Look through the records below for the line holding "Broche grande rosa: 1". Write it out exactly, with each following line through the line holding "total: 694.15 -> 683.90".

(DATA SHOWN Opens)

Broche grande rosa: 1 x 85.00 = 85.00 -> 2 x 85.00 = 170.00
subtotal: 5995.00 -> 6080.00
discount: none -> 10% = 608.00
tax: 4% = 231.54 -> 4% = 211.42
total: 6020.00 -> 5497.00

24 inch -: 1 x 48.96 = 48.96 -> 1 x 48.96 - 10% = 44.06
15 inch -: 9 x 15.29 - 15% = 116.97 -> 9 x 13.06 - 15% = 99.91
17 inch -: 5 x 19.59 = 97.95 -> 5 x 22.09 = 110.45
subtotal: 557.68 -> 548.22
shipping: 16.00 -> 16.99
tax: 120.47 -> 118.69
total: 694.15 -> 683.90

(DATA SHOWN Closes)
(DATA SHOWN Opens)

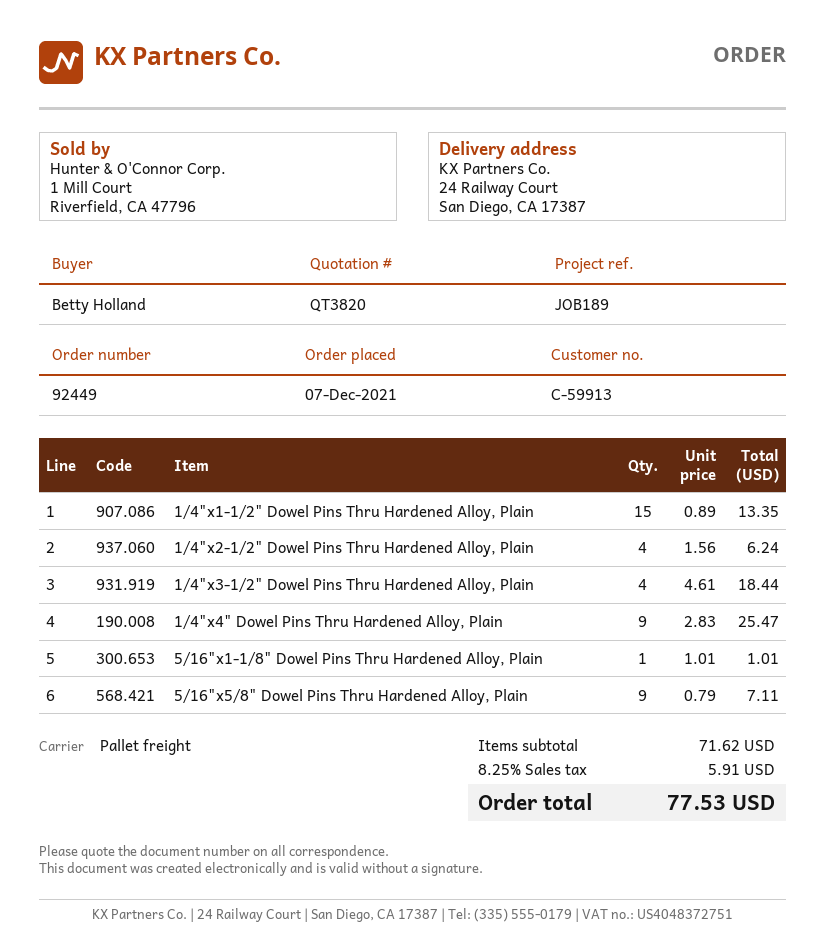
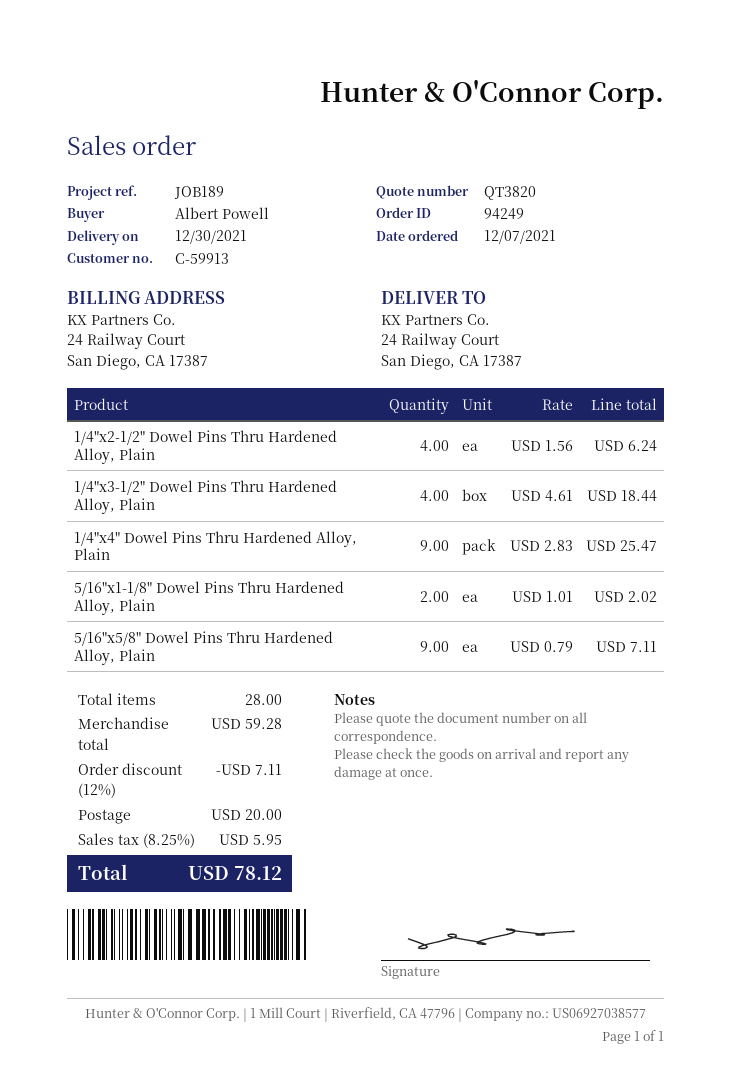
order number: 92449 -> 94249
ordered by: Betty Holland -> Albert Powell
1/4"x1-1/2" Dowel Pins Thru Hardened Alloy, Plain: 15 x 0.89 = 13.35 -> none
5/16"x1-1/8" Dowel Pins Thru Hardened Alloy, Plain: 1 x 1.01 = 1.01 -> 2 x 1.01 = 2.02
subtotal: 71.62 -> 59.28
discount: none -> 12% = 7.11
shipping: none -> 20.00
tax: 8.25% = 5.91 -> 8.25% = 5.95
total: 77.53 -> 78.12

(DATA SHOWN Closes)
(DATA SHOWN Opens)

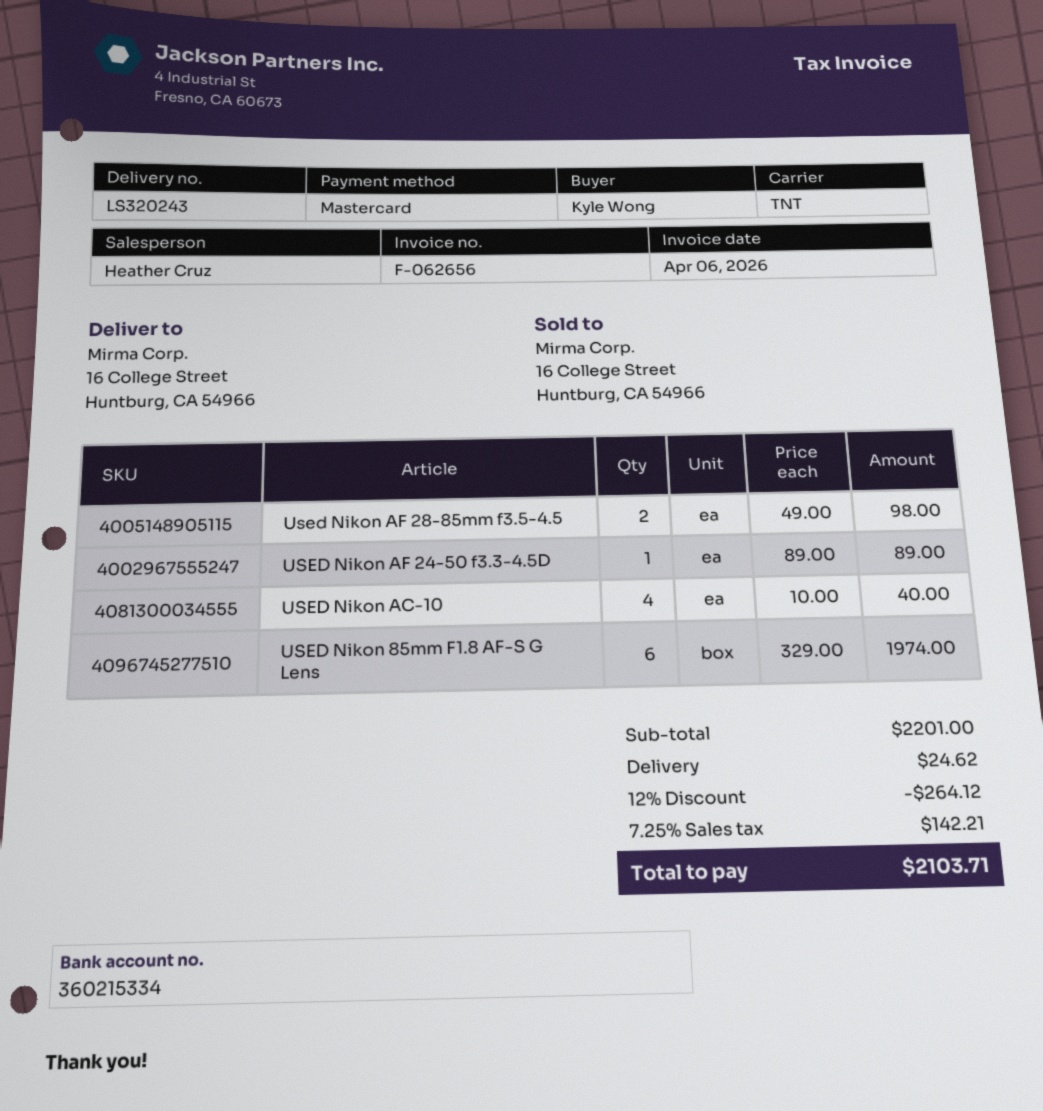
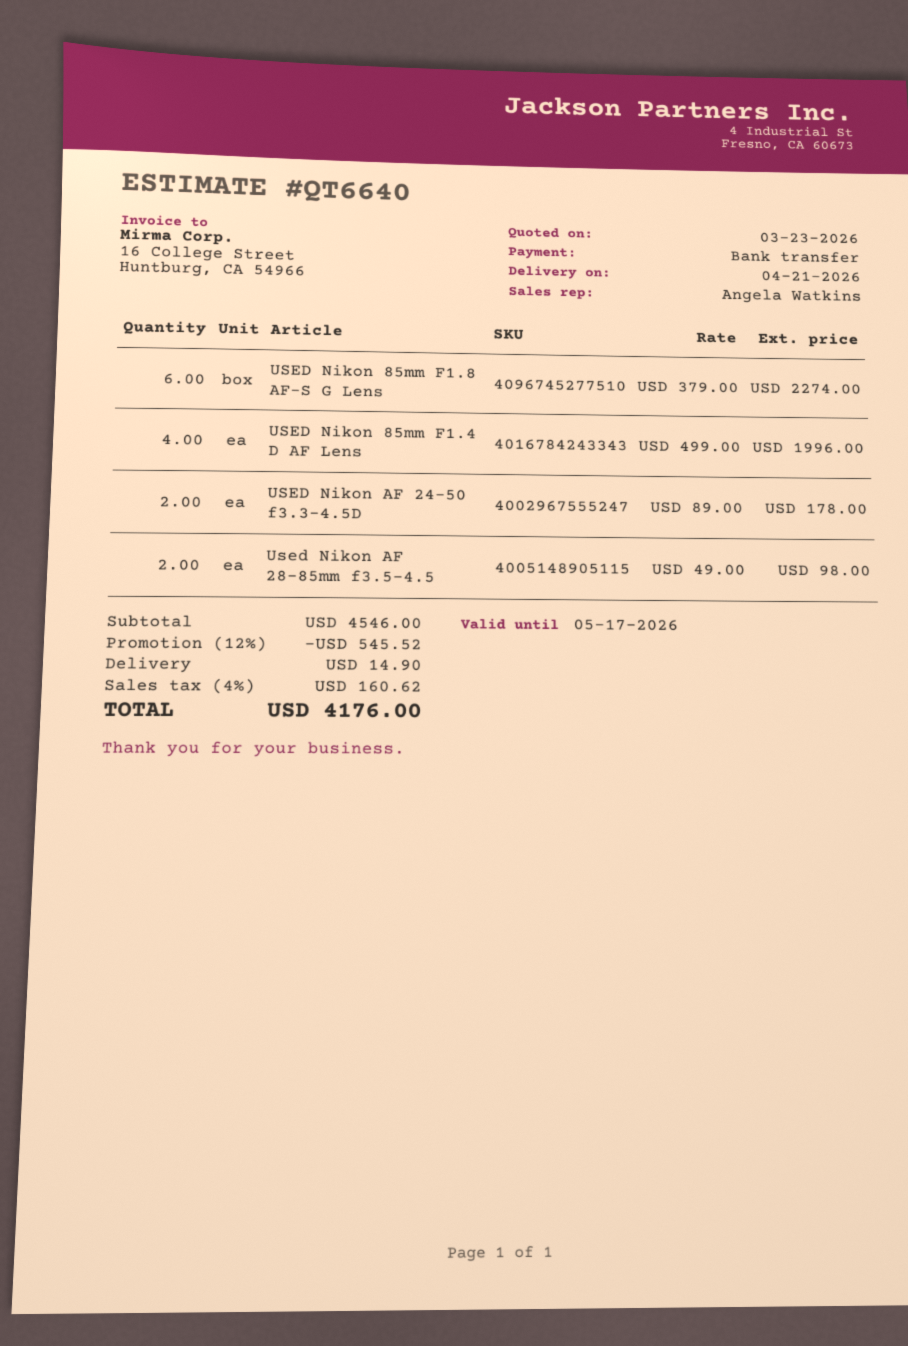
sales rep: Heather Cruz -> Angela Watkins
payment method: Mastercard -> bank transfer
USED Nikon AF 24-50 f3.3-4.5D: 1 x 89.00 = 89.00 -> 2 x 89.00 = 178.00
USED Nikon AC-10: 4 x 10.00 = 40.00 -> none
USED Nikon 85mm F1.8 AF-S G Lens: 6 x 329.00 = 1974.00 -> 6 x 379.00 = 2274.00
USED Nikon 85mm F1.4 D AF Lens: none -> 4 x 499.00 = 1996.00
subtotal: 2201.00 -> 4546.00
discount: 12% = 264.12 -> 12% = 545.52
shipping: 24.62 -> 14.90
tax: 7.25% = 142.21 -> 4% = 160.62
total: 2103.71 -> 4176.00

(DATA SHOWN Closes)

§ **YOUR SOLUTION**:
Broche grande rosa: 1 x 85.00 = 85.00 -> 2 x 85.00 = 170.00
subtotal: 5995.00 -> 6080.00
discount: none -> 10% = 608.00
tax: 4% = 231.54 -> 4% = 211.42
total: 6020.00 -> 5497.00

24 inch -: 1 x 48.96 = 48.96 -> 1 x 48.96 - 10% = 44.06
15 inch -: 9 x 15.29 - 15% = 116.97 -> 9 x 13.06 - 15% = 99.91
17 inch -: 5 x 19.59 = 97.95 -> 5 x 22.09 = 110.45
subtotal: 557.68 -> 548.22
shipping: 16.00 -> 16.99
tax: 120.47 -> 118.69
total: 694.15 -> 683.90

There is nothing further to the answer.